FAISALABAD: Scores of associations of textile manufacturers have announced they will observe December 6, 2016 as a black day in a bid to register their strong protest over discrimination against the Punjab industry in gas prices, a key input.
The disparity in gas prices had shattered the entire industrial chain in Punjab, they said in a meeting held on Monday.
All the trade bodies including the Pakistan Textile Exporters Association (PTEA), Faisalabad Chamber of Commerce and Industry (FCCI) and All Pakistan Textile Mills Association (Aptma) lashed out at what they said was the government’s discrimination against the Punjab-based textile industry as it was bearing the brunt of gas shortage.
PTEA Chairman Ajmal Farooq said the industries in Sindh were consuming low-priced gas to meet their needs whereas Punjab industries, which generated the highest revenue, were compelled to use the expensive re-gasified liquefied natural gas (RLNG) in their production process.
With the recent reduction in the industrial gas tariff, the price for Sindh industries has become Rs400 per million British thermal units (mmbtu) whereas Punjab industries are paying over Rs900 per mmbtu for RLNG.
“With a huge difference of 120% in gas prices how can we survive? This is unjust,” Farooq said.
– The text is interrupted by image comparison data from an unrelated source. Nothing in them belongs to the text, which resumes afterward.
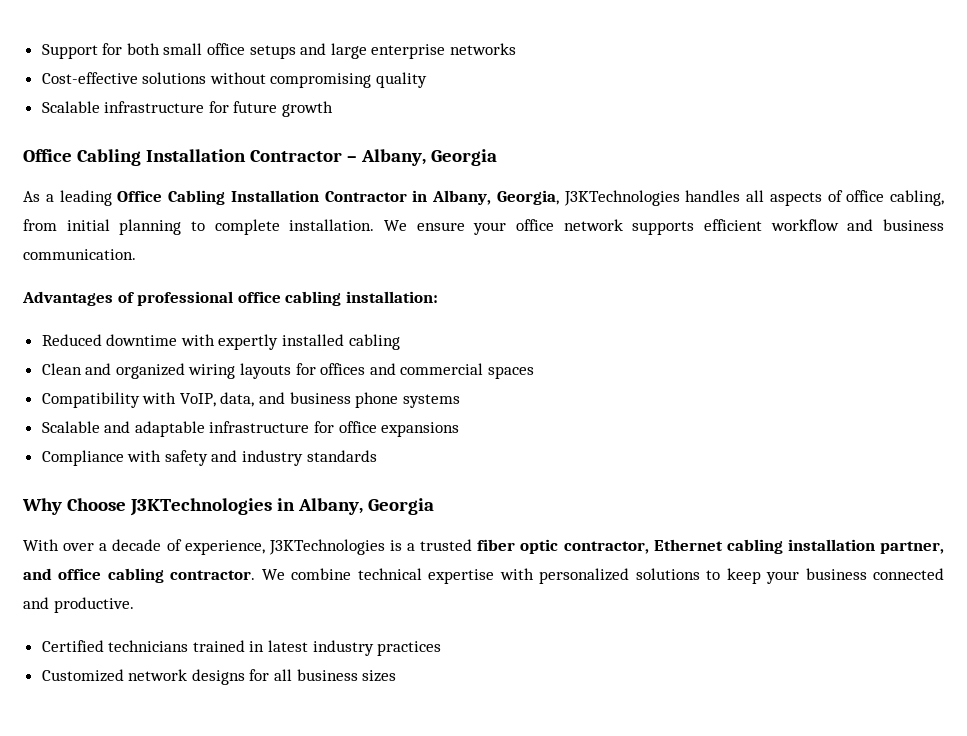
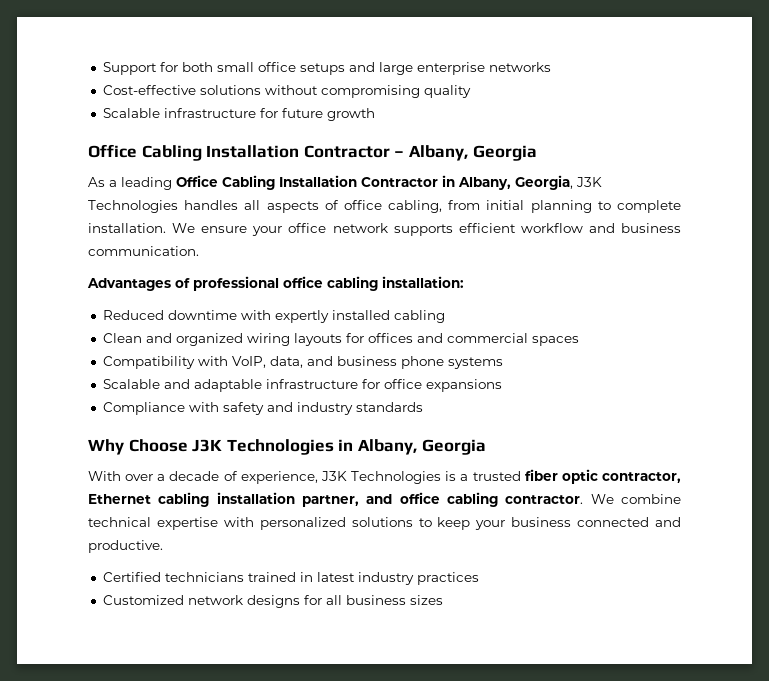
- As a leading Office Cabling Installation Contractor in Albany, Georgia, J3KTechnologies handles all aspects of office cabling, from initial planning to complete installation.
+ As a leading Office Cabling Installation Contractor in Albany, Georgia, J3K Technologies handles all aspects of office cabling, from initial planning to complete installation.
- Why Choose J3KTechnologies in Albany, Georgia
+ Why Choose J3K Technologies in Albany, Georgia
- With over a decade of experience, J3KTechnologies is a trusted fiber optic contractor, Ethernet cabling installation partner, and office cabling contractor.
+ With over a decade of experience, J3K Technologies is a trusted fiber optic contractor, Ethernet cabling installation partner, and office cabling contractor.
Expressing disappointment over the indifference and lack of cooperation from government institutions, he said they were repeatedly voicing their concern over the situation but all of the hue and cry was falling on deaf ears of the policymakers.
He urged the prime minister to take notice of the discrimination and ensure gas supply to the industries of Punjab at the same price.
He also called for immediately announcing the long-awaited prime minister’s package for the ailing textile industry and the supply of electricity to industries at Rs7 per unit to enable them to compete well in the international market.
He announced that if the government did not fulfill their demands, they would hold a massive protest.
FCCI President Sheikh Muhammad Saeed criticised the government for not tackling the industrial crisis, saying the situation could be more alarming in coming months as 50% of the industrial capacity in Punjab had remained unutilised.
Aptma’s Naveed Gulzar said the policymakers were not serious about resolving the issues of textile industry and the situation was worsening day by day. He demanded that equal industrial gas tariffs should be applied across the board.
Aptma chief Muhammad Saeed was of the view that the situation was becoming unbearable for the industry and it was a constant source of inefficiency plaguing the viability of producing units.
“A further drop in exports would have dire impact on the economy which is already under pressure,” said Saeed. “The textile industry is the premier industry earning foreign exchange and providing jobs to millions of workers but it is heading towards disaster due to the high cost of energy and lack of basic working capital.”
All Pakistan Cotton Power Looms Association Chairman Abdul Haq said, “we had continuously forewarned about the crisis but no heed was paid towards the problems of the industry. Resultantly, not only have the exports dropped but we are also losing the hard-won export markets.”
Published in The Express Tribune, November 29th, 2016.